# What is being asked
Reproduce the listing exactly, please, with every line intact.

————

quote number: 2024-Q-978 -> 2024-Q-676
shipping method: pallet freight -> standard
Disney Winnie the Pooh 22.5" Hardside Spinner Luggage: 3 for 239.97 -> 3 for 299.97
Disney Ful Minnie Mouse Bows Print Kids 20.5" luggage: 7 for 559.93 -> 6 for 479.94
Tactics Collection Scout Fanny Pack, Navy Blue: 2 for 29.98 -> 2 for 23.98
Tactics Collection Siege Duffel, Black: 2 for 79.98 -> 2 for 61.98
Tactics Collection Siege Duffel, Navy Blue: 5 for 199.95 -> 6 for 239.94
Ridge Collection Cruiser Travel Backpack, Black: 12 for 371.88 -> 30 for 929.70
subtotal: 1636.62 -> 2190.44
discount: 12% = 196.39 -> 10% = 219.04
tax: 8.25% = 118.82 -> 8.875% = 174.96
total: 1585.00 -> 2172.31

————

# Completed task
quote number: 2024-Q-978 -> 2024-Q-676
shipping method: pallet freight -> standard
Disney Winnie the Pooh 22.5" Hardside Spinner Luggage: 3 for 239.97 -> 3 for 299.97
Disney Ful Minnie Mouse Bows Print Kids 20.5" luggage: 7 for 559.93 -> 6 for 479.94
Tactics Collection Scout Fanny Pack, Navy Blue: 2 for 29.98 -> 2 for 23.98
Tactics Collection Siege Duffel, Black: 2 for 79.98 -> 2 for 61.98
Tactics Collection Siege Duffel, Navy Blue: 5 for 199.95 -> 6 for 239.94
Ridge Collection Cruiser Travel Backpack, Black: 12 for 371.88 -> 30 for 929.70
subtotal: 1636.62 -> 2190.44
discount: 12% = 196.39 -> 10% = 219.04
tax: 8.25% = 118.82 -> 8.875% = 174.96
total: 1585.00 -> 2172.31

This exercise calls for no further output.